#### Records shown
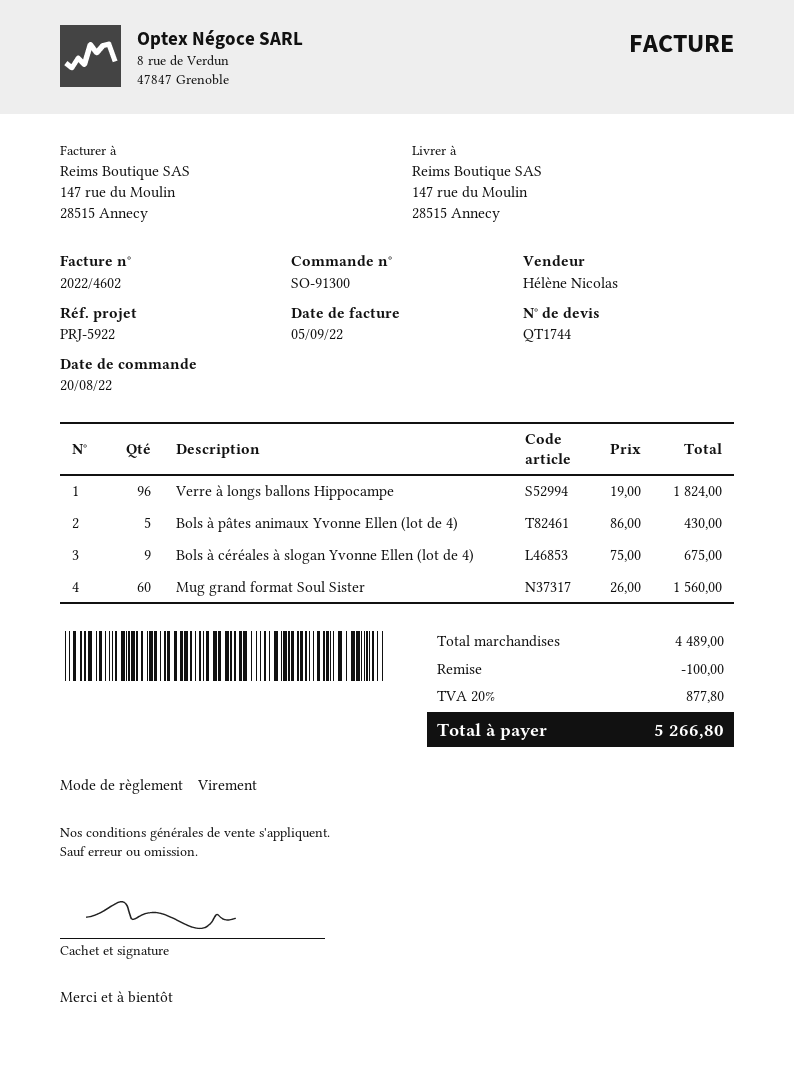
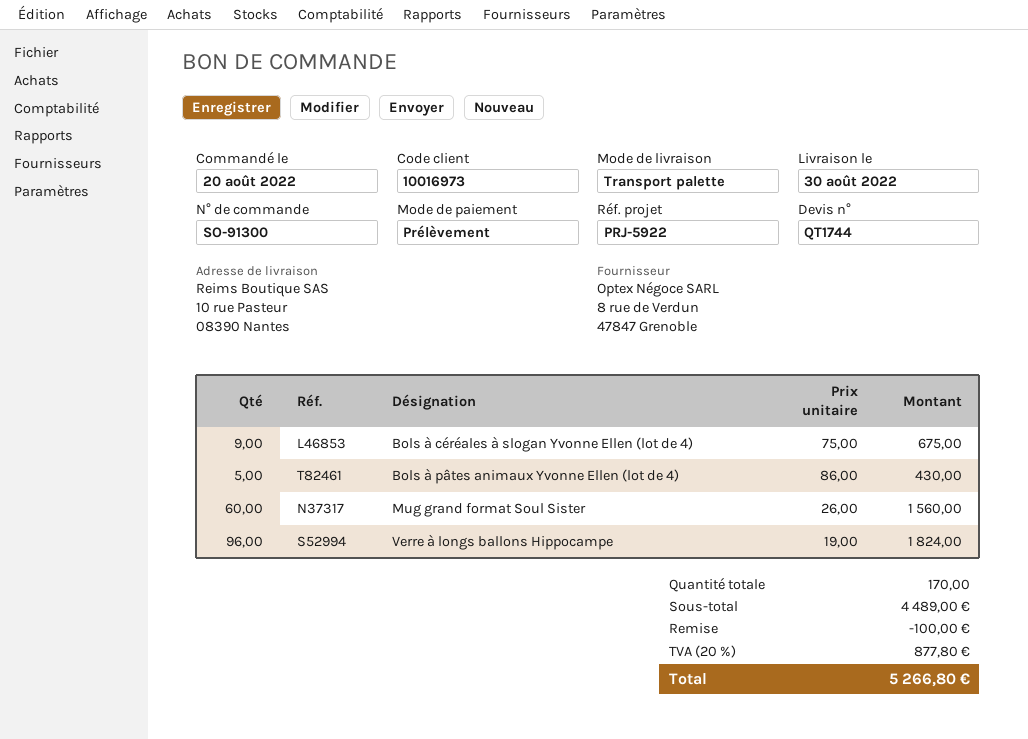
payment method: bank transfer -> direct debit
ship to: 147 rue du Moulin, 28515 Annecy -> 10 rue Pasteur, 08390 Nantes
---
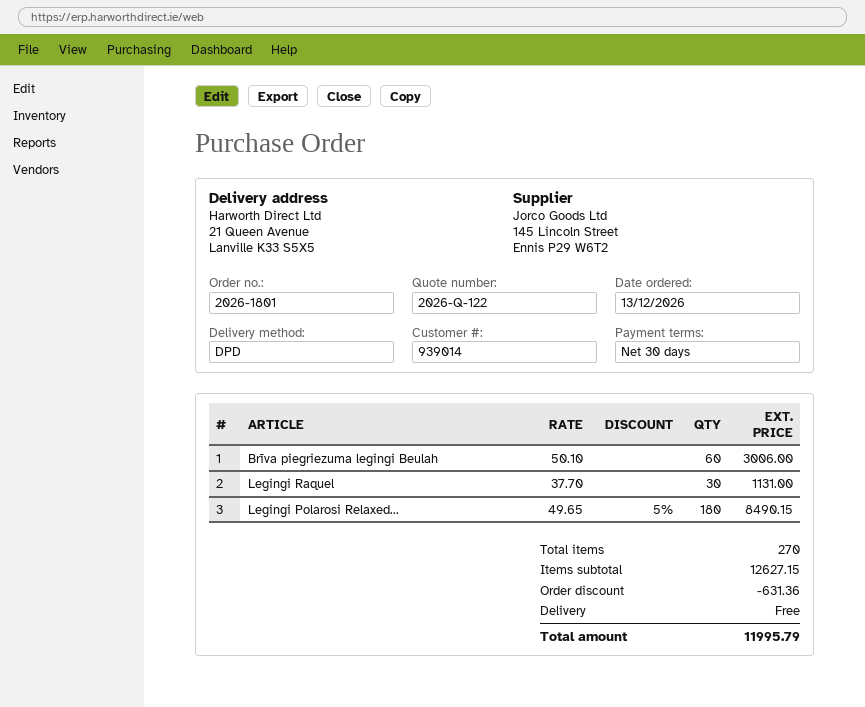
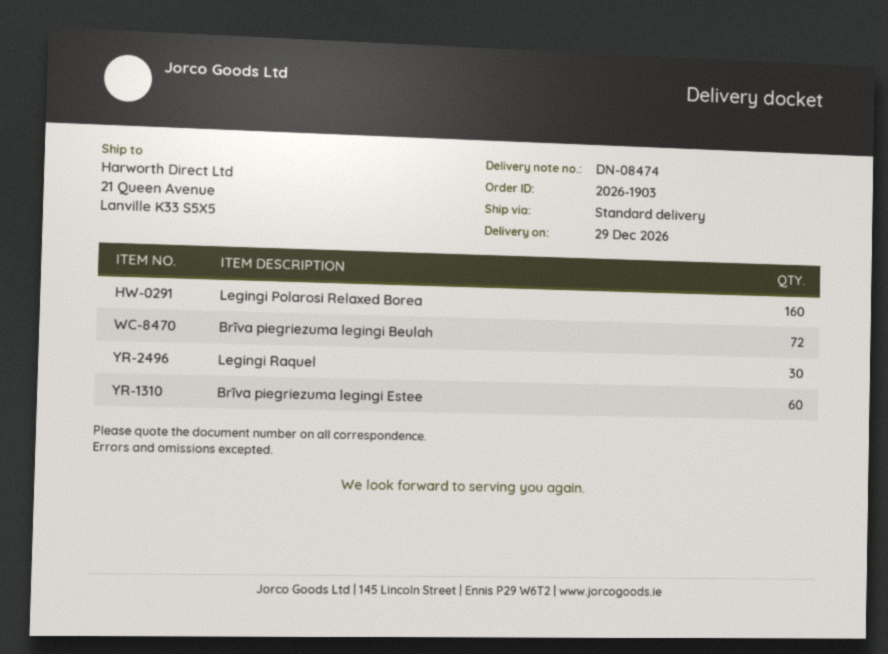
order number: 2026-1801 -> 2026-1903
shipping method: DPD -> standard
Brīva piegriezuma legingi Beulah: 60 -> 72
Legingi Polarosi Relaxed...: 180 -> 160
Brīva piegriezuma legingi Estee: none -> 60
---
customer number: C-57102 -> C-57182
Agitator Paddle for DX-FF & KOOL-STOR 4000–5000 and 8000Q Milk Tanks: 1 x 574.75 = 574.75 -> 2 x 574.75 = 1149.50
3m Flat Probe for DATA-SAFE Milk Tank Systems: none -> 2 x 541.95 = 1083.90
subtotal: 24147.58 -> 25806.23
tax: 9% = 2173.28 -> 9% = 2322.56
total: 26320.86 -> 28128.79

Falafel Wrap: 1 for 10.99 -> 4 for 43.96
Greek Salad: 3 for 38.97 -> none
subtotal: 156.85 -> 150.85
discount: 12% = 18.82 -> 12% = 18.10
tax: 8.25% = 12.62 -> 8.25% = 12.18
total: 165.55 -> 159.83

#### Work item
Whenever a line in the entries above includes the word "number", pull that line out.

#### Result
order number: 2026-1801 -> 2026-1903
customer number: C-57102 -> C-57182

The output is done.